### EXTRACTED DATA
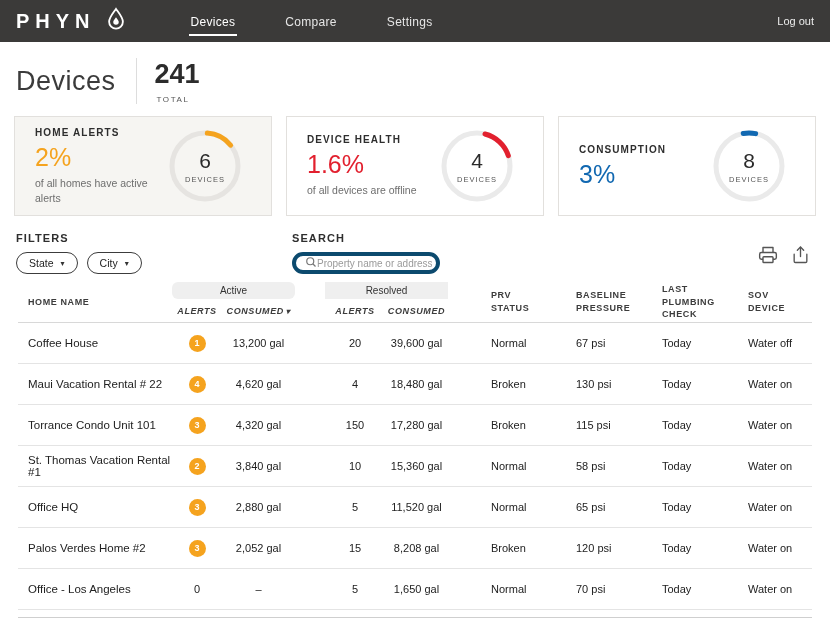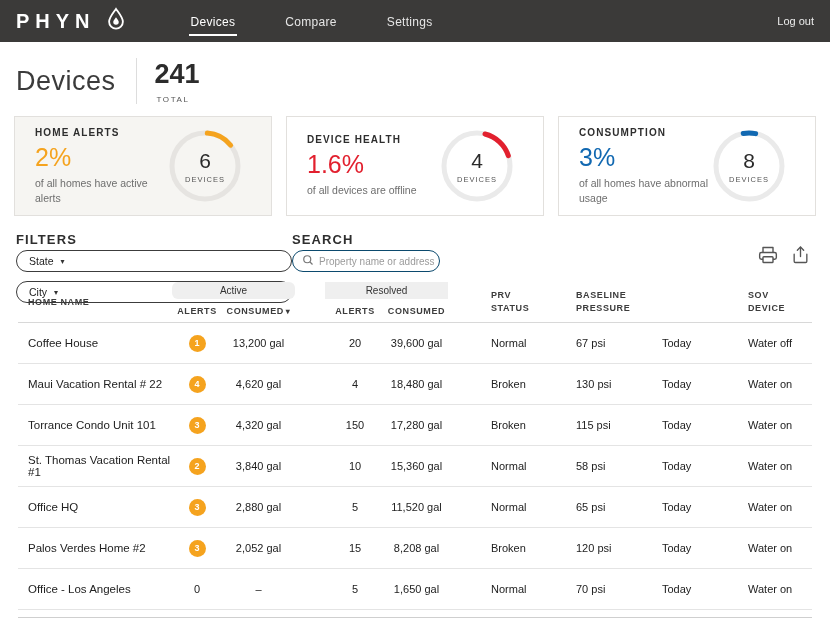--- a/index.html
+++ b/index.html
@@ -140,7 +140,6 @@
     <div class="card-left">
       <span class="card-label">CONSUMPTION</span>
       <span class="card-percent" style="color: rgb(17, 104, 177);">3%</span>
-      <span class="card-desc">of all homes have abnormal usage</span>
     </div>
     <div class="gauge">
       <svg viewBox="0 0 80 80">

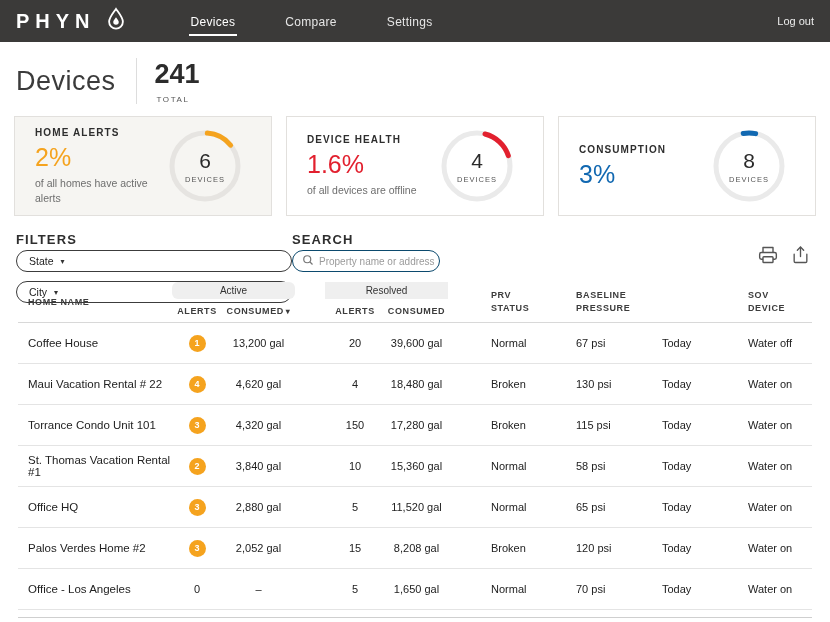--- a/index.html
+++ b/index.html
@@ -39,7 +39,7 @@
 
   
   .controls { display:flex; align-items:flex-start; padding:16px 20px 0 16px; height:56px; }
-  .block-label { font-size:13px; font-weight:700; letter-spacing:1.1px; color:#2e2e2e; margin-bottom:3px; }
+  .block-label { font-size:11px; font-weight:700; letter-spacing:1.1px; color:#2e2e2e; margin-bottom:8px; }
   .filters-block { width:276px; }
   .pills { display:flex; gap:9px;flex-direction:column; }
   .pill { border:1px solid #3c3c3c; border-radius:12px; padding:4px 12px; font-size:10.5px; color:#222; background:#fff; display:flex; align-items:center; gap:7px; cursor:pointer; }

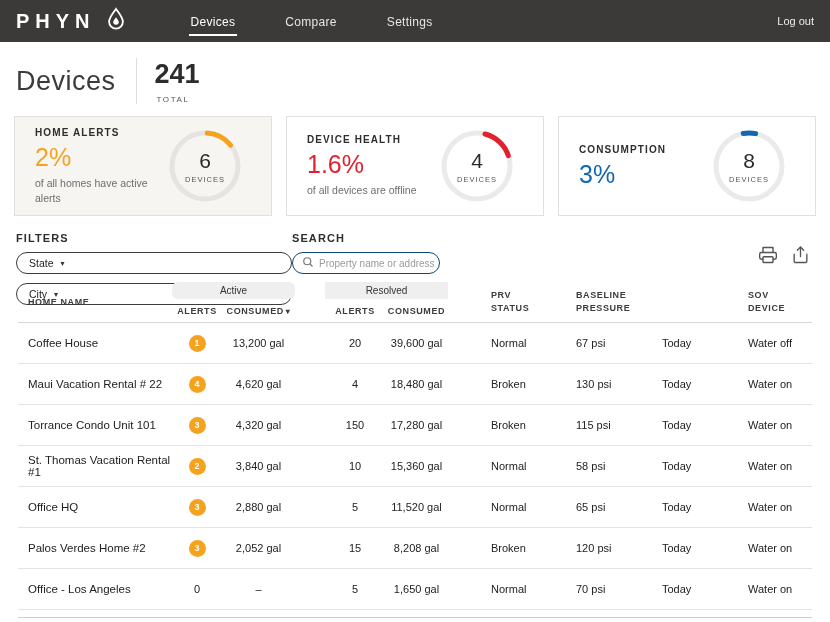--- a/index.html
+++ b/index.html
@@ -41,7 +41,7 @@
   .controls { display:flex; align-items:flex-start; padding:16px 20px 0 16px; height:56px; }
   .block-label { font-size:11px; font-weight:700; letter-spacing:1.1px; color:#2e2e2e; margin-bottom:8px; }
   .filters-block { width:276px; }
-  .pills { display:flex; gap:9px;flex-direction:column; }
+  .pills { display:flex; gap:9px; }
   .pill { border:1px solid #3c3c3c; border-radius:12px; padding:4px 12px; font-size:10.5px; color:#222; background:#fff; display:flex; align-items:center; gap:7px; cursor:pointer; }
   .pill .caret { font-size:8px; color:#333; }
   .search-input-wrap { border:1px solid #0c4a6e; border-radius:12px; height:22px; width:148px; display:flex; align-items:center; padding:0 9px; gap:5px; background:#fff; }

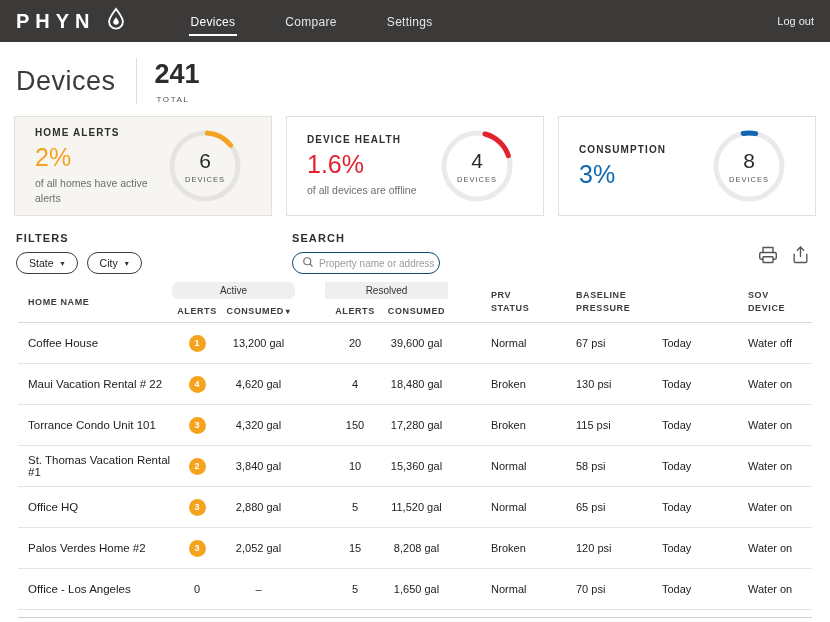--- a/index.html
+++ b/index.html
@@ -44,7 +44,7 @@
   .pills { display:flex; gap:9px; }
   .pill { border:1px solid #3c3c3c; border-radius:12px; padding:4px 12px; font-size:10.5px; color:#222; background:#fff; display:flex; align-items:center; gap:7px; cursor:pointer; }
   .pill .caret { font-size:8px; color:#333; }
-  .search-input-wrap { border:1px solid #0c4a6e; border-radius:12px; height:22px; width:148px; display:flex; align-items:center; padding:0 9px; gap:5px; background:#fff; }
+  .search-input-wrap { border:4px solid #0c4a6e; border-radius:12px; height:22px; width:148px; display:flex; align-items:center; padding:0 9px; background:#fff; }
   .search-input-wrap input { border:none; outline:none; font-size:10px; color:#333; width:115px; font-family:"Liberation Sans",sans-serif; background:transparent; }
   .search-input-wrap input::placeholder { color:#9a9a9a; }
   .io-icons { margin-left:auto; display:flex; gap:13px; align-self:flex-end; padding-bottom:3px; }

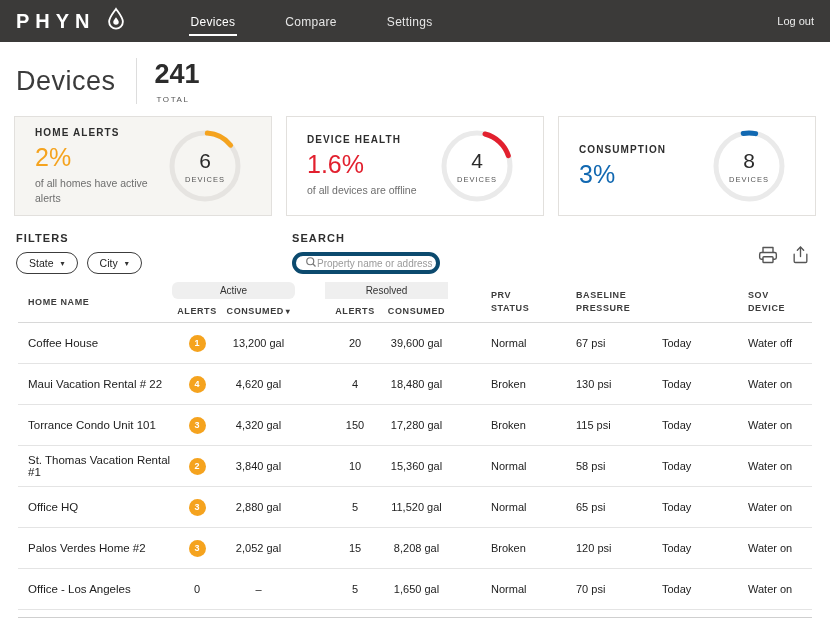--- a/index.html
+++ b/index.html
@@ -211,6 +211,9 @@
 STATUS</span>
     <span class="th th-right" style="grid-column:9">BASELINE
 PRESSURE</span>
+    <span class="th th-right" style="grid-column:10">LAST
+PLUMBING
+CHECK</span>
     <span class="th th-right" style="grid-column:11">SOV
 DEVICE</span>
   </div>

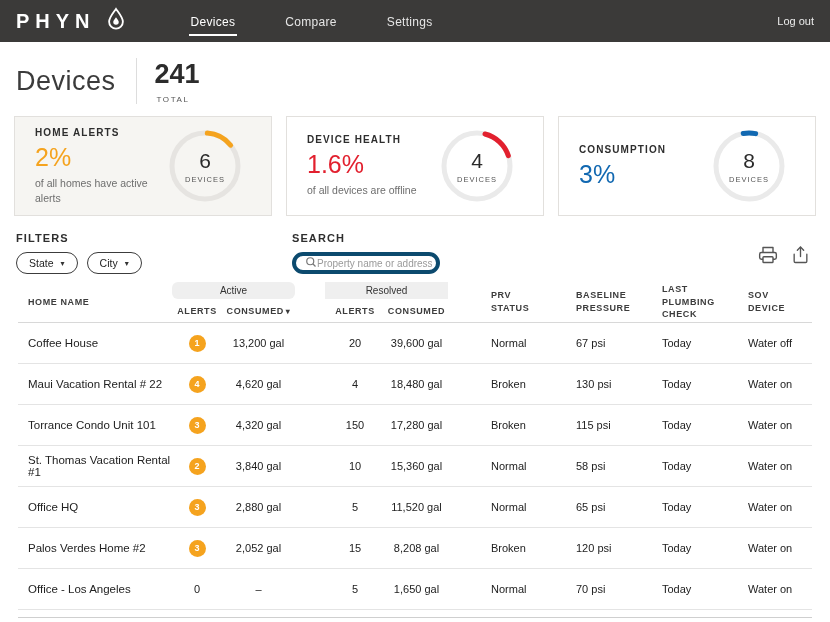--- a/index.html
+++ b/index.html
@@ -59,7 +59,7 @@
   .band-resolved { grid-column:5/7; }
   .th { font-size:9px; letter-spacing:.6px; color:#3c3c3c; font-weight:600; }
   .th-home { grid-column:1; grid-row:1/3; align-self:center; padding-left:10px; }
-  .th-sub { grid-row:2; align-self:center; text-align:center; }
+  .th-sub { grid-row:2; align-self:center; text-align:center;font-style:italic; }
   .th-sub.sorted { font-weight:800; }
   .sort-caret { font-size:8px; margin-left:2px; }
   .th-right { grid-row:1/3; align-self:center; white-space:pre-line; line-height:1.4; }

### YOUR GOAL
Across the material above, how many lines include the word "style"? Respond with nothing but the number.

### TASK RESPONSE
5